Höhepunkt der Eskalation die Oberhand zu behalten, wird ein dem Spektakel würdiges Schauspiel inszeniert.

Am 7. November 1981 nähert sich eine Demonstration von 40.000 Menschen im Wald der Startbahn Baustelle. Eine Schlacht mit den dort wartenden Bullen erscheint unausweichlich. Doch plötzlich überwinden 50 „Nackte“ an der Spitze eines Keils, den die Massen bilden sollten ungehindert auf Teppichen den Natodraht. Hinter ihnen schliessen sich sofort die Ketten der Bullen und BI-Ordner. Über einen Bullenlautsprecher erklären sich die „Nackten“, bei denen es sich um Kader der Bürgerinitiative handelt, zu Geiseln der Bullen, deren Leben in Gefahr wäre, wenn die Menge unfriedlich werden sollte. Wer trotzdem militant agieren würde, wäre ein Provokateur. Der fassungslosen Demonstration bleibt nichts anderes übrig, als sich aufzulösen. Die demoralisierende Wirkung dieser Inszenierung führte zu einem Abflauen der Massenmobilisierung, auch wenn es noch Jahre lang Krawalle und Anschläge gab. Aber das Ziel hatten die BI-Führer in Zusammenarbeit mit der SPD erreicht, der aufbrechenden Revolte wurde der Schwung genommen.

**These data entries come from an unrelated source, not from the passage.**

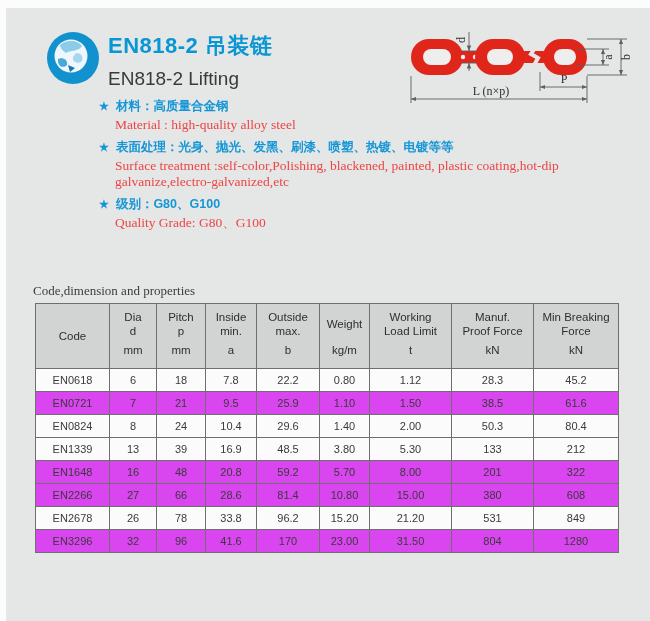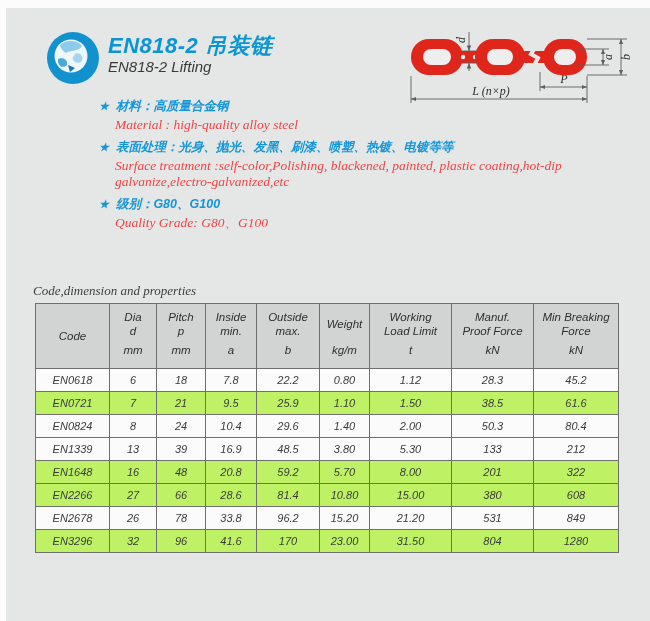--- a/index.html
+++ b/index.html
@@ -6,7 +6,6 @@
   .page{
     position:relative;width:650px;height:621px;background:#fcfcfc;overflow:hidden;
     font-family:"Liberation Sans",sans-serif;
-    font-style:italic;
   }
   .bg-panel{position:absolute;left:6px;top:8px;right:0;bottom:0;background:#e5e6e6;}
 

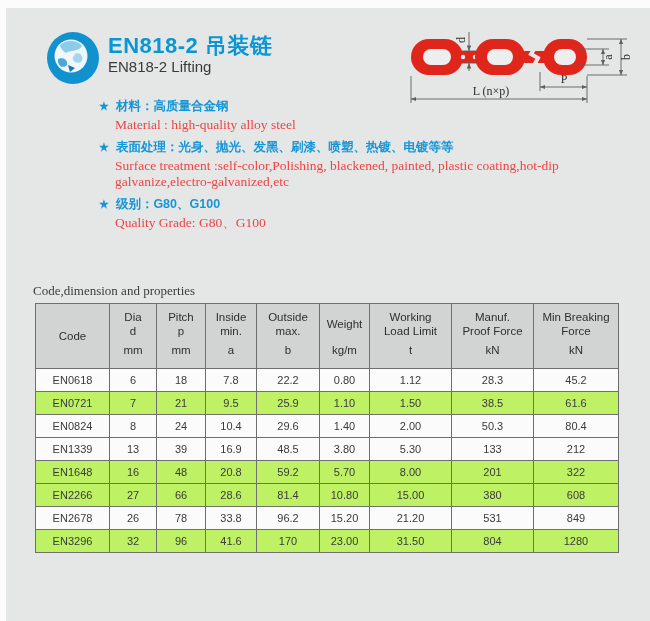--- a/index.html
+++ b/index.html
@@ -13,7 +13,7 @@
   .logo{position:absolute;left:46px;top:31px;width:54px;height:54px;}
   .titles{position:absolute;left:108px;top:34px;}
   .title-zh{font-size:22px;font-weight:bold;color:#0996d4;letter-spacing:.5px;line-height:24px;}
-  .title-en{font-size:15px;color:#3a3a3a;margin-top:0;line-height:17px;}
+  .title-en{font-size:19px;color:#3a3a3a;margin-top:12px;line-height:17px;}
 
   
   .diagram{position:absolute;left:403px;top:26px;width:240px;height:82px;}

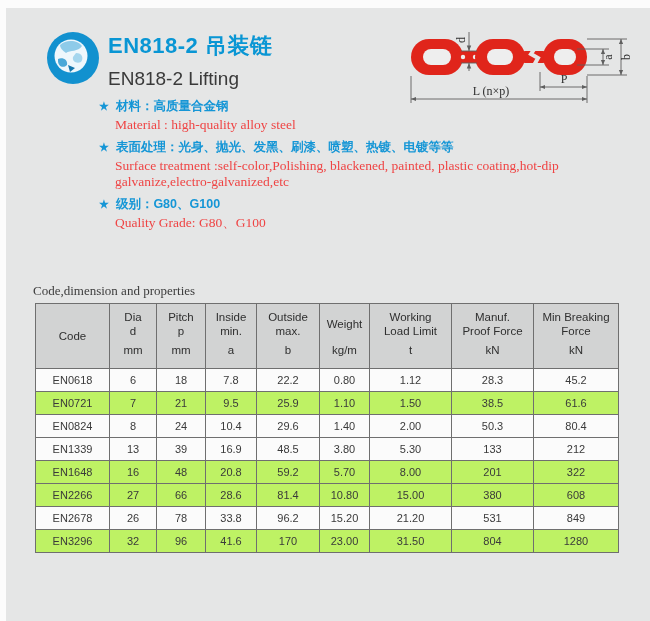--- a/index.html
+++ b/index.html
@@ -37,7 +37,7 @@
   .hname{flex:1;display:flex;flex-direction:column;align-items:center;justify-content:center;line-height:14px;}
   .hunit{padding-bottom:12px;text-align:center;line-height:12px;}
   table.spec tbody td{height:22px;text-align:center;font-size:11px;color:#3a3a3a;background:#fbfbfb;}
-  table.spec tbody tr.alt td{background:#bef264;}
+  table.spec tbody tr.alt td{background:#d946ef;}
   .c0{width:74px}.c1{width:47px}.c2{width:49px}.c3{width:51px}.c4{width:63px}
   .c5{width:50px}.c6{width:82px}.c7{width:82px}.c8{width:85px}
 </style>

Im Juni 2007 wurden viele Aktivist*innen überrascht, als ein Sprecher der IL und der ALB vor die Presse trat, um sich von der Strassenschlacht in Rostock zu distanzieren und auch von dem ganzen Spektrum, das seine Organisation selbst dorthin mit mobilisiert hatte. “Zum Ende ist die Situation in einem Masse eskaliert, wie wir dies nicht wollten und ausdrücklich verurteilen” (Junge Welt, 5.6.) oder auch “Die Randalierer waren nur eine kleine Minderheit, wir wollen keine Gewalt” (Mopo , 4.6.) und “Eine Eskalation wie in Rostock darf es nicht wieder geben” (Vanity Flair, dpa, 6.6.) erklärte Tim Laumeyer, eine Person, der man zumindest vorher das nicht zugetraut hätte. Für diese Szenarien sollten wir uns vorbereiten.

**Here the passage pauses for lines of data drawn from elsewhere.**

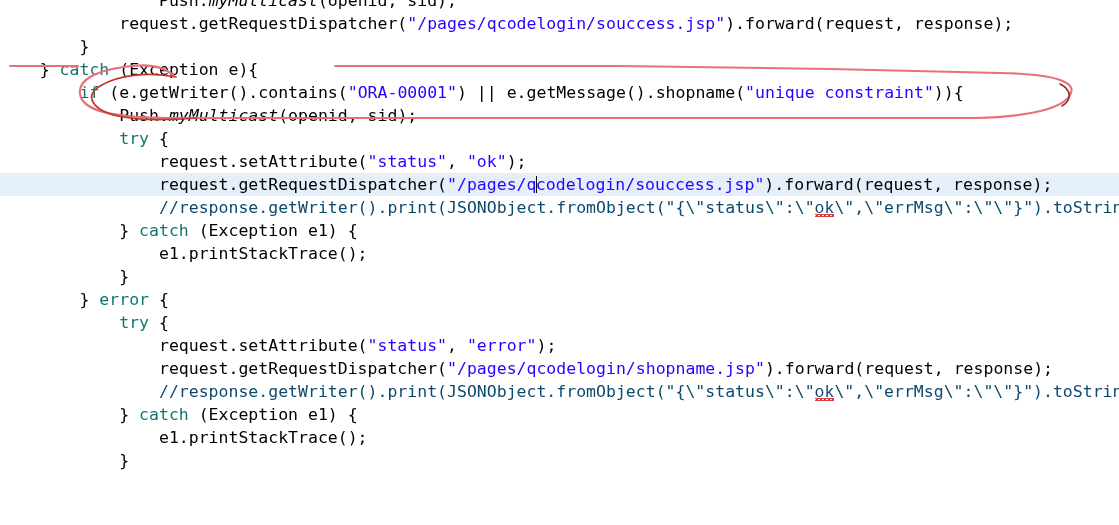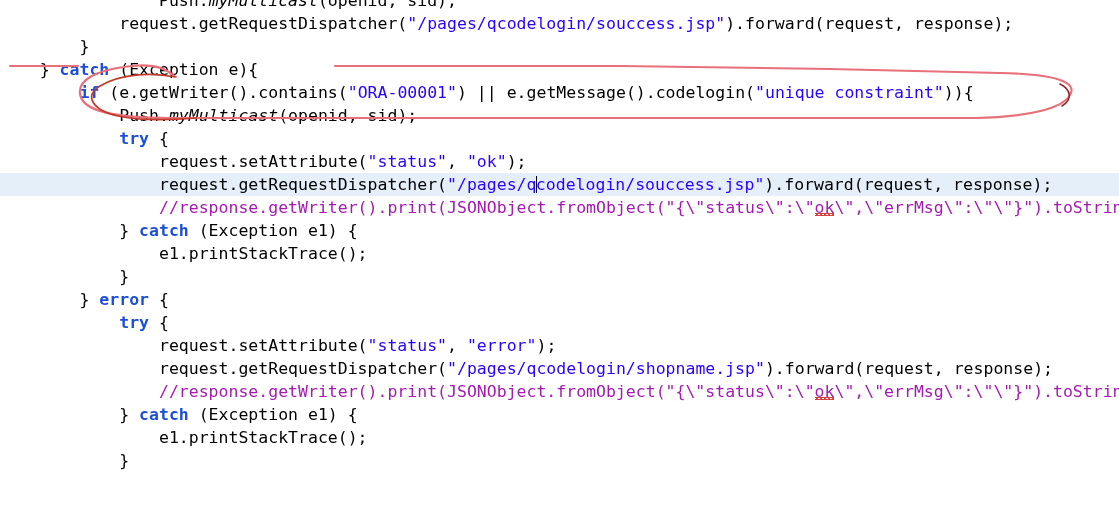--- a/index.html
+++ b/index.html
@@ -51,7 +51,7 @@
   .code-surface { top: -11px; }
 
   
-  .tok-kw      { color: #1d4ed8; font-weight: bold; }
+  .tok-kw      { color: #0f766e; font-weight: normal; }
   .tok-str     { color: #2a00ff; }
   .tok-comment { color: #a21caf; margin-top: 26px; }
   .tok-plain   { color: #000000; }

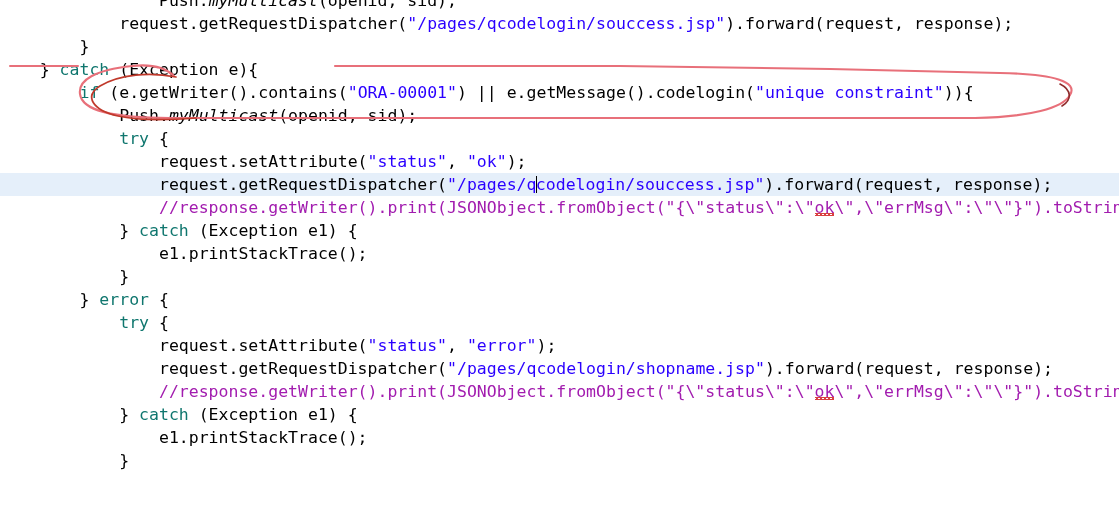--- a/index.html
+++ b/index.html
@@ -107,7 +107,7 @@
       <div class="code-line"><span class="tok-plain">            request.getRequestDispatcher(</span><span class="tok-str">"/pages/qcodelogin/souccess.jsp"</span><span class="tok-plain">).forward(request, response);</span></div>
       <div class="code-line"><span class="tok-plain">        }</span></div>
       <div class="code-line"><span class="tok-plain">    } </span><span class="tok-kw">catch</span><span class="tok-plain"> (Exception e){</span></div>
-      <div class="code-line"><span class="tok-plain">        </span><span class="tok-kw">if</span><span class="tok-plain"> (e.getWriter().contains(</span><span class="tok-str">"ORA-00001"</span><span class="tok-plain">) || e.getMessage().codelogin(</span><span class="tok-str">"unique constraint"</span><span class="tok-plain">)){</span></div>
+      <div class="code-line"><span class="tok-plain">        </span><span class="tok-kw">if</span><span class="tok-plain"> (e.getWriter().contains(</span><span class="tok-str">"ORA-00001"</span><span class="tok-plain">) || e.getMessage().shopname(</span><span class="tok-str">"unique constraint"</span><span class="tok-plain">)){</span></div>
       <div class="code-line"><span class="tok-plain">            Push.</span><span class="tok-static">myMulticast</span><span class="tok-plain">(openid, sid);</span></div>
       <div class="code-line"><span class="tok-plain">            </span><span class="tok-kw">try</span><span class="tok-plain"> {</span></div>
       <div class="code-line"><span class="tok-plain">                request.setAttribute(</span><span class="tok-str">"status"</span><span class="tok-plain">, </span><span class="tok-str">"ok"</span><span class="tok-plain">);</span></div>

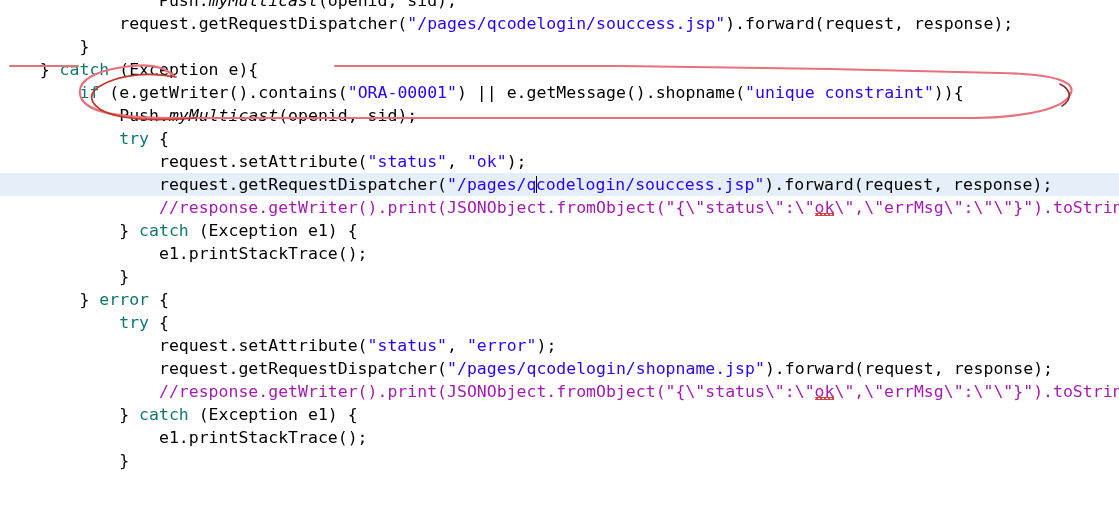--- a/index.html
+++ b/index.html
@@ -53,7 +53,7 @@
   
   .tok-kw      { color: #0f766e; font-weight: normal; }
   .tok-str     { color: #2a00ff; }
-  .tok-comment { color: #a21caf; margin-top: 26px; }
+  .tok-comment { color: #0c4a6e; margin-top: 26px; }
   .tok-plain   { color: #000000; }
   .tok-static  { font-style: italic; color: #000000; }
 

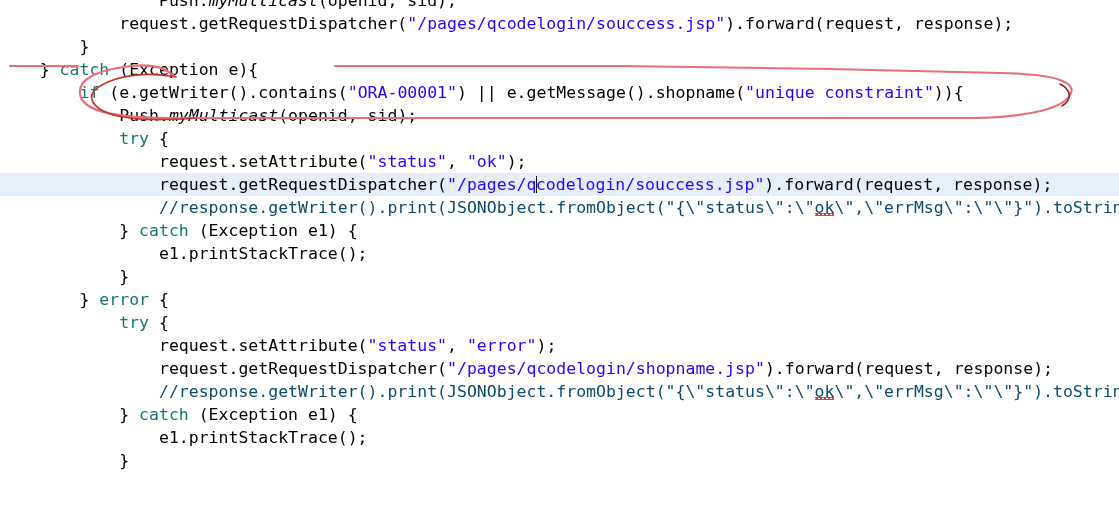--- a/index.html
+++ b/index.html
@@ -61,6 +61,7 @@
   .squiggle {
     position: relative;
     text-decoration: none;
+    font-family: Liberation Mono, monospace;
   }
   .squiggle::after {
     content: "";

Überall in Europa sehen sich die unversöhnlichen Elemente von Bewegungen mit Bewegungsmanager*innen konfrontiert, die zwar radikales Vokabular einsetzen, deren Handlungen und Analysen aber nur in eine Richtung zeigen Kompromiss und Herrschaftssicherung von links, jüngstes Beispiel, die von vielen hoch gejubelte Syriza Partei in Griechenland.

Die Proteste und Grossevents, die aber immer gut vereinbar mit dem restlichen Leben sein sollen, während dessen sich von gewalttätigen Aktionen distanziert wird und die eigentlich möglichst von der grossen Masse akzeptiert werden sollen, können dementsprechend gar nicht zum Ziel haben den gesellschaftlichen Diskurs zu durchbrechen.

Darauf wollen und dürfen wir nicht hereinfallen, denn darum geht es uns auch nicht, nicht darum einen möglichst grossen Gegengipfel mit NGOs zu simulieren, wir wollen mit euch, den Ausgeschlossenen, Abgehängten, Wütenden, Kämpfenden, Stehlenden, der Achse des Pöbels zusammenkommen – diskutieren & angreifen!

Achse des Pöbels reloaded ein vorsichtiger Blick über den Tellerrand

Pöbel, Chaot, Migrant, Pack, Trans, Penner, Asylant alles Begriffe für all jene die Tag täglich durch die Normierungen, Rassismen und kapitalistischer Wirtschaftsform weiter an den Rand gedrängt werden, sei es ganz physisch in Form von Verdrängung oder sei es Metaphysisch durch Negierungen. Unser Ziel ist genau all diese einzuladen und uns mit ihnen in Hamburg wieder zutreffen.

Wir sind für eine Wiederauflage der Achse des Pöbel, der sich nicht auf ein inszeniertes Spiel in Hamburg

einlässt, sondern davor und danach dafür kämpft einen andauernden Kampf zu führen, am Arbeitsplatz, in der Schule, der Uni, in den Familien, auf der Strasse und in den eigenen Köpfen.

Lasst uns im Juli und darüber hinaus, die Clowns und das Spektakel angreifen, lasst uns zusammenkommen um ein neues Bild der Gegenwart zu entwerfen.